Why Don’t We Hold Dangerous Drivers Accountable?

The answer here is pure and simple: cultural priorities. While it is all too easy to hurt or kill a vulnerable road user with a small mistake at the wheel of a motor vehicle, the societal resources devoted to preventing these injuries in the first place are very small. For example, while traffic deaths in Oregon average around 400 persons per year, only 6.9% of the 2016 Portland Police Budget is directed toward traffic safety.

It is difficult to assign “responsibility” for traffic violence to law enforcement when one considers how little they are given to work with to make the streets safer. Traffic law enforcement is particularly important for vulnerable users since a minor fender bender for a bike rider usually results in physical injury. BUT unless we decide that taking dangerous drivers off the road is an important societal priority only the worst of the worst will be removed from the driver rolls. AND so long as American culture views driving a car or truck as a right and not an expensive and dangerous privilege we will be stuck with a dangerous traffic mix.

A further problem is that most traffic crashes are viewed as “accidents” by law enforcement and the court system. Accidents happen. Vision Zero aside, when a police officer responds to an intersection collision 911 call and the bicycle rider does not leave the scene in an ambulance it is left to the insurance companies and the civil courts to sort out who is at fault and has to pay for any damage.

Does the Civil Justice System Really Serve the Injured?

Once the scene of a traffic collision is cleared and reopened very little really happens to the person who caused the crash. Perhaps there is a traffic ticket, insurance rates go up, a claim for damages may be made by the injured person. The claim settles. Life goes on. BUT for the injured person payment of damages provides little recompense for the experience of being hit by a car.

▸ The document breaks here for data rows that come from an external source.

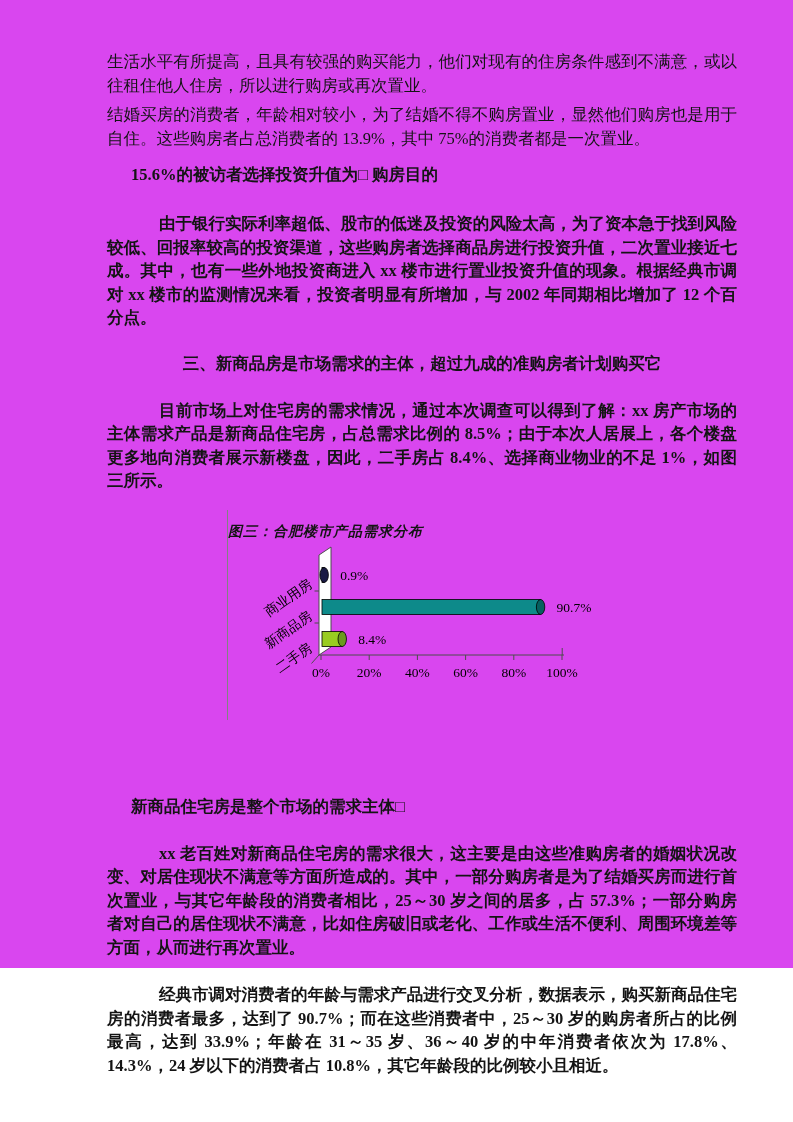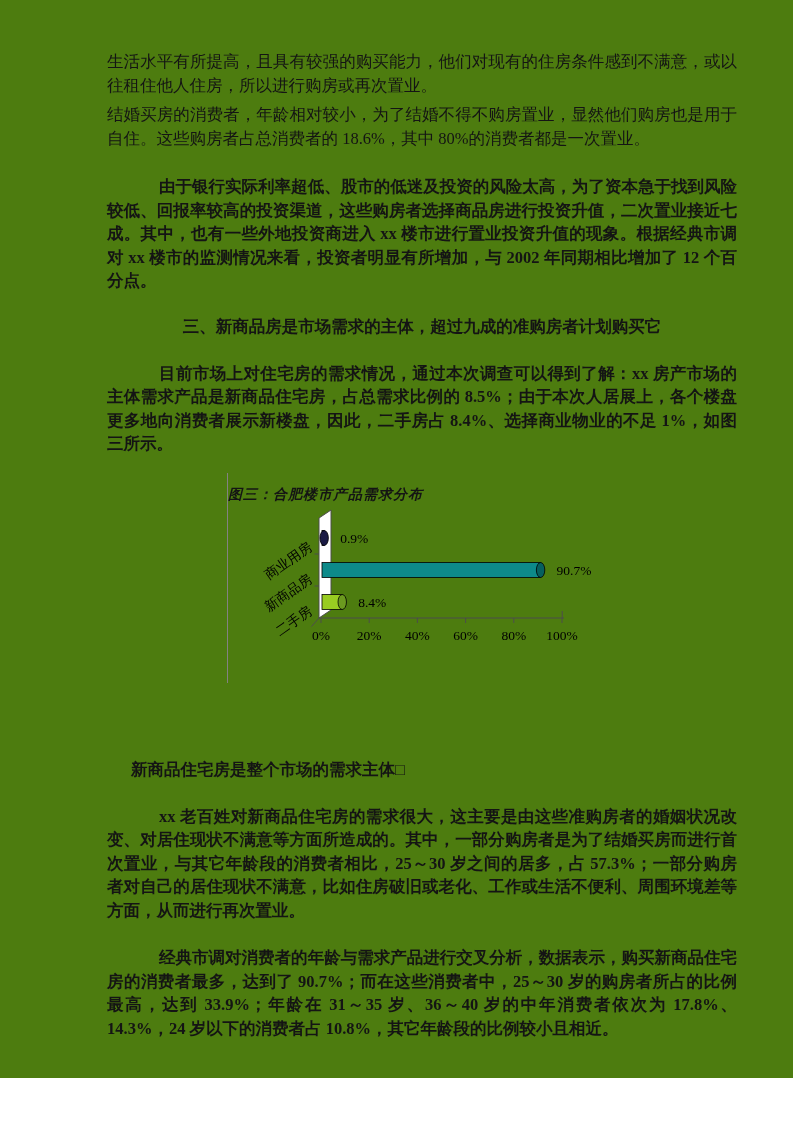--- a/index.html
+++ b/index.html
@@ -1,17 +1,17 @@
 <!DOCTYPE html>
 <html><head>
 <meta charset="utf-8">
 <style>
   html,body{margin:0;padding:0;background:#ffffff;}
   body{width:793px;height:1122px;font-family:"Liberation Serif","DejaVu Serif",serif;color:#141414;overflow:hidden;}
-  .page{box-sizing:border-box;width:793px;height:1078px;padding:50px 56px 0 107px;background:#4d7c0f;}
+  .page{box-sizing:border-box;width:793px;height:968px;padding:50px 56px 0 107px;background:#d946ef;}
   .body-text{margin:0;font-size:16.5px;line-height:23.5px;text-align:justify;text-justify:inter-ideograph;}
   .indent{text-indent:52px;font-weight:bold;}
   .sub-heading{margin:0;font-size:16.5px;line-height:24px;font-weight:bold;padding-left:24px;}
   .center-heading{margin:22px 0 16px 0;font-size:16.5px;line-height:24px;font-weight:bold;text-align:center;}
   .m-p2{margin-top:6px;}
   .m-h1{margin-top:13px;}
   .m-p3{margin-top:25px;}
   .m-p4{margin-top:23px;}
   .m-h3{margin-top:75px;}
   .m-p5{margin-top:23px;}
@@ -21,22 +21,23 @@
   .chart-svg{display:block;}
   .chart-svg text{font-family:"Liberation Serif","DejaVu Serif",serif;fill:#000000;}
 </style>
 </head>
 <body>
 
 <div class="page">
 
   <p class="body-text">生活水平有所提高，且具有较强的购买能力，他们对现有的住房条件感到不满意，或以往租住他人住房，所以进行购房或再次置业。</p>
 
-  <p class="body-text m-p2">结婚买房的消费者，年龄相对较小，为了结婚不得不购房置业，显然他们购房也是用于自住。这些购房者占总消费者的 18.6%，其中 80%的消费者都是一次置业。</p>
+  <p class="body-text m-p2">结婚买房的消费者，年龄相对较小，为了结婚不得不购房置业，显然他们购房也是用于自住。这些购房者占总消费者的 13.9%，其中 75%的消费者都是一次置业。</p>
 
+  <h3 class="sub-heading m-h1">15.6%的被访者选择投资升值为□ 购房目的</h3>
 
   <p class="body-text indent m-p3">由于银行实际利率超低、股市的低迷及投资的风险太高，为了资本急于找到风险较低、回报率较高的投资渠道，这些购房者选择商品房进行投资升值，二次置业接近七成。其中，也有一些外地投资商进入 xx 楼市进行置业投资升值的现象。根据经典市调对 xx 楼市的监测情况来看，投资者明显有所增加，与 2002 年同期相比增加了 12 个百分点。</p>
 
   <h2 class="center-heading">三、新商品房是市场需求的主体，超过九成的准购房者计划购买它</h2>
 
   <p class="body-text indent m-p4">目前市场上对住宅房的需求情况，通过本次调查可以得到了解：xx 房产市场的主体需求产品是新商品住宅房，占总需求比例的 8.5%；由于本次人居展上，各个楼盘更多地向消费者展示新楼盘，因此，二手房占 8.4%、选择商业物业的不足 1%，如图三所示。</p>
 
   <div class="chart-block">
     <div class="chart-title">图三：合肥楼市产品需求分布</div>
     <svg class="chart-svg" width="420" height="177" viewBox="0 0 420 177" xmlns="http://www.w3.org/2000/svg">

In my 37 years of law practice I have never once had a client tell me that after everything was said and done they felt like whatever financial award they received was adequate to pay them for what they had endured and lost due to the crash. Of course we cannot undo events. It is my view that the insurance industry is the cause of much of the problem of devaluing the experience of being at the receiving end of a traffic crash. In Oregon our minimum insurance limit for liability to pay for a driving disaster is $25,000. If a crash causes a serious injury that $25,000 evaporates after a day or two in the hospital for the victim. When citizen reformers attempt to raise the minimum limits for auto insurance the insurance companies fight back and argue that people will be unable to afford to drive their cars. So what we have done is to create an insurance system where most people are not paying for the true cost of driving because they are woefully underinsured. And the vulnerable users who choose to go carless and ride or walk or use public transit end up paying the price when hit by a car because the driver does not take financial responsibility for the costs of the damages. If Oregonians were forced to pay for the true costs associated with driving motor vehicles most folks would choose to get out of their cars and choose some other cheaper way to get around. Subsidized gas costs compared to European countries combined with unrealistically low insurance requirements and lax enforcement of traffic laws to make the United States a very dangerous place to be a road user. According to the Center for Disease Control in 2013 the United States had more than twice the fatality rate from traffic violence as other high income countries.

So long as we view traffic crashes as “accidents that are bound to happen” then we are going to have to accept the present unacceptable situation on the nation’s roadways. For victims of traffic violence it becomes very clear how inadequate our traffic law enforcement and civil justice system is in taking care of the dead and wounded. Now is the time join with victims of traffic violence to pursue real reform in creating accountability after a crash.